Il est des événements dans la vie dont peu de personnes se remettent. En tête de liste, on trouve le deuil. À plus forte raison lorsqu’il touche un enfant.
« Il est contre-nature de survivre à ses enfants », disent certains. Mais tout est dans le verbe. Survivre.
Paul et Eva, autrefois couple uni et aimant, ont vécu ce genre de drame, cette perte.
Dans ce récit, construit en plusieurs temps, l’absent prend peu à peu une place, discrète majeure, puis de plus en plus présente, contribuant à la mise en place d’une tension lourde et poisseuse.
Face à l’absence, Paul et Eva ont réagi à leur manière. Paul, l’artiste peintre autrefois prometteur d’une inspiration folle, tente de se raccrocher à son art, de produire. Mais entre ses doutes d’artistes et sa blessure de père, d’homme et d’amant, l’inspiration le fuit. Pourtant, dans le même temps, Peter, son meilleur ami, son galliériste, mais aussi son rival, le presse et ajoute le stress du mensonge à celui d’avancer dans la vie. Paul entretient le souvenir de son fils, le recherche dans tous les coins de cette vie qui s’effiloche.
Face à lui, au contraire, Eva veut se raccrocher à tout ce qui n’est pas lui.
Pour autant, elle ne reporte pas vraiment son attention ni son temps sur les deux enfants qui restent au couple, deux ombres qui passent dans le foyer silencieux comme deux ombres discrètes. Eva court. Elle court après le temps, elle court contre les souvenirs, contre la culpabilité, contre ce qui a été son bonheur enfui.
Elle court d’un fuseau horaire à un autre, d’une affaire à une autre, d’un tas d’argent à un autre avec une furie qui relève de la fuite en avant. Elle court par peur de crever si elle s’arrête, à moins qu’elle ne courre jusqu’à mourir d’épuisement.
Mais elle court. Comme si mettre sa famille à l’abri du besoin financier allait permettre le double exploit de les tenir en sûreté et à distance.
Pourtant, dans ce couple, il y a encore de l’amour. Mais il y a tant de non dit, tant de pudeur, tant d’incapacité à souffrir à nouveau que tout ce qui pourrait survivre s’enfouit sous les cendres du bonheur passé.
Les temps suivants du récit voient le couple évoluer. La vie frémirait encore? Un sursaut de création, une pointe de jalousie, le réveil timide d’une ouverture à l’autre et on se prend à croire que, peut-être, tout peut recommencer, plus fragile ou différent. Mais l’espoir d’un « après » se dessine, sans qu’on sache s’il sera positif, et surtout pour qui il apportera un bienfait ou un répit.

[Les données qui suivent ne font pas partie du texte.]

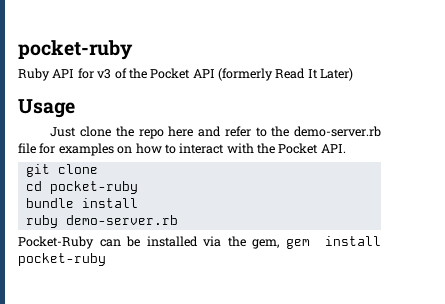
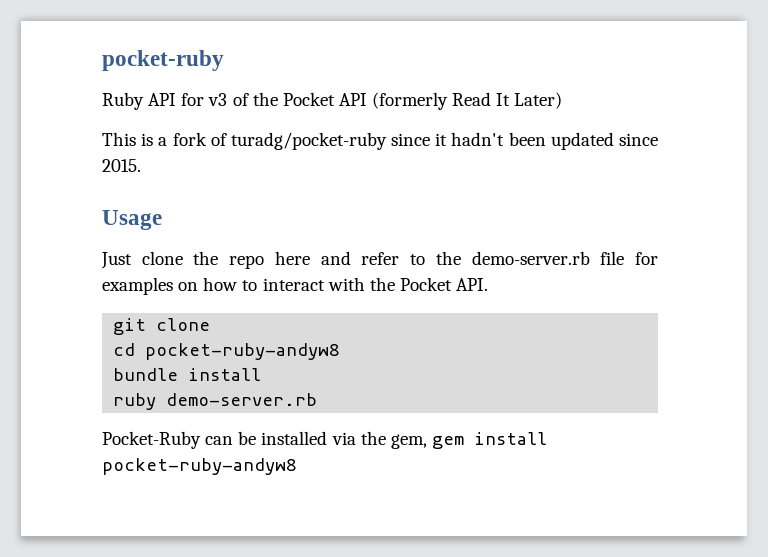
(354, 74) none -> [102,132,658,150] [102,159,141,172] // This is a fork of turadg/pocket-ruby since it hadn't been updated since 2015.
[49,181,138,194] pocket-ruby -> [145,343,340,360] pocket-ruby-andyw8
[18,253,106,266] pocket-ruby -> [102,458,296,475] pocket-ruby-andyw8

L’auteur se fait conteur des failles et des lézardes qui menacent un édifice fragile. Trop fragile?
C’est l’un des enjeux de cette histoire. On suit avec un intérêt inquiet, les convulsions qui agitent ce couple plus proche de l’agonie que des retrouvailles et du pardon. Les actes se font fuyants, les propos impardonnables, et le navire prend l’eau de toute part.
Et dans ce marasme, soudain, le point de repère devient l’absent. Plus l’ensemble vacille, plus il prend substance. Première surprise, je ne l’imaginais pas du tout ainsi.
L’auteur nous a d’abord laissés former notre propre image, dessiner les contours de l’enfant selon nos représentations, nos craintes, notre vie peut-être. Puis il propose sa propre version qui m’a prise à contrepied. Et j’ai beaucoup aimé être ainsi malmenée et passée dans le tambour d’une machine à lessiver les émotions.
Pour autant, la personnalité de Stan n’est qu’un aspect de cette série de volte-faces. J’ai commencé cette histoire en pensant que le deuil de l’enfant en serait l’élément essentiel. Je n’étais pas loin de la réalité, et pourtant tellement éloignée.
Un temps, j’ai cru que l’histoire se ferait sentimentale. Elle m’a surprise en devenant plus sombre. Puis, sans rien en dire pour ne pas dévoiler une intrigue qui mérite d’être dégustée jusqu’à la dernière page, elle prend un virage, puis un autre, et encore quelques-uns qui fragilisent le confort émotionnel du lecteur. Et au vu du récit, on ne peut que supposer que c’est totalement volontaire.
Comme beaucoup, je connaissais Xavier de Moulins journaliste, mais je n’avais encore jamais abordé ses écrits. J’ai refermé celui-ci un peu déstabilisée, comme après une série de coups, allant de la pichenette à l’uppercut. Je crois pouvoir dire sans me tromper que le dernier round
est un enchaînement qui s’achève par des vacillements de plus en plus intenses, jusqu’à l’instant fatidique du genou à terre.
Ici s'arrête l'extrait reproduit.